◆ **WORK REQUEST**
Leave the images behind and copy every record exactly.

◆ **RECORDS SHOWN**
══════

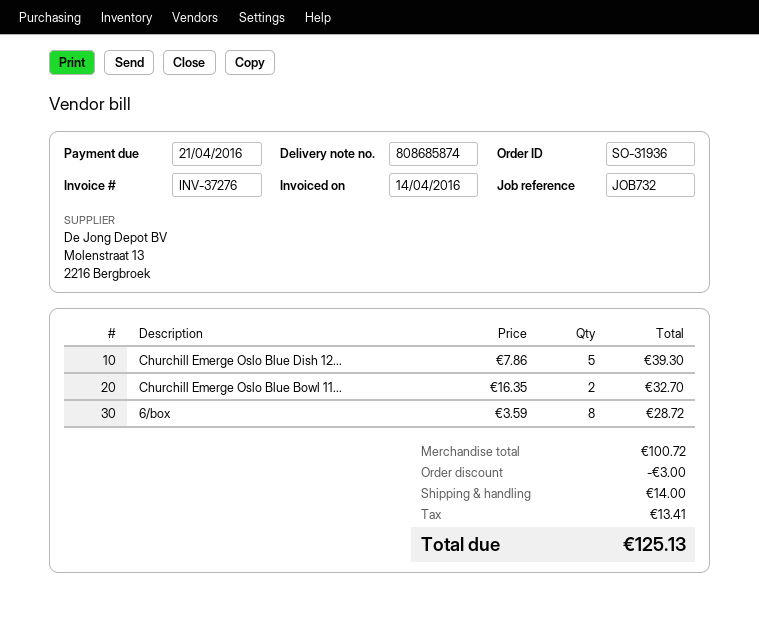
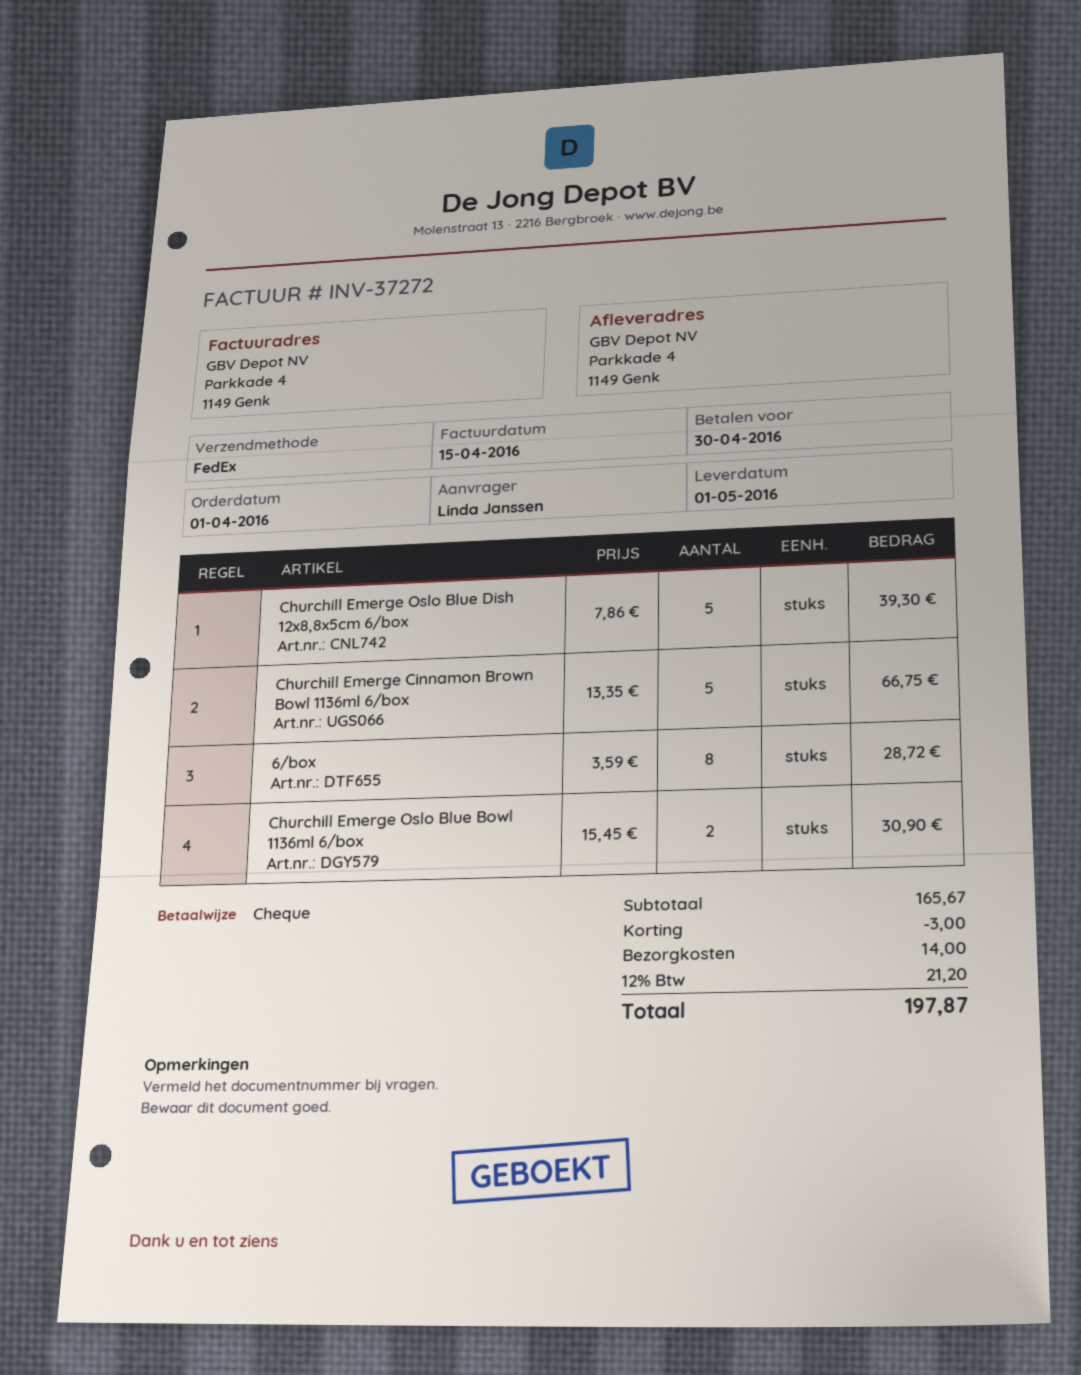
invoice number: INV-37276 -> INV-37272
invoice date: 2016-04-14 -> 2016-04-15
due date: 2016-04-21 -> 2016-04-30
Churchill Emerge Oslo Blue Bowl 11...: 2 x 16.35 = 32.70 -> 2 x 15.45 = 30.90
Churchill Emerge Cinnamon Brown Bowl 1136ml 6/box: none -> 5 x 13.35 = 66.75
subtotal: 100.72 -> 165.67
tax: 13.41 -> 21.20
total: 125.13 -> 197.87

══════

◆ **EXERCISE SOLUTION**
invoice number: INV-37276 -> INV-37272
invoice date: 2016-04-14 -> 2016-04-15
due date: 2016-04-21 -> 2016-04-30
Churchill Emerge Oslo Blue Bowl 11...: 2 x 16.35 = 32.70 -> 2 x 15.45 = 30.90
Churchill Emerge Cinnamon Brown Bowl 1136ml 6/box: none -> 5 x 13.35 = 66.75
subtotal: 100.72 -> 165.67
tax: 13.41 -> 21.20
total: 125.13 -> 197.87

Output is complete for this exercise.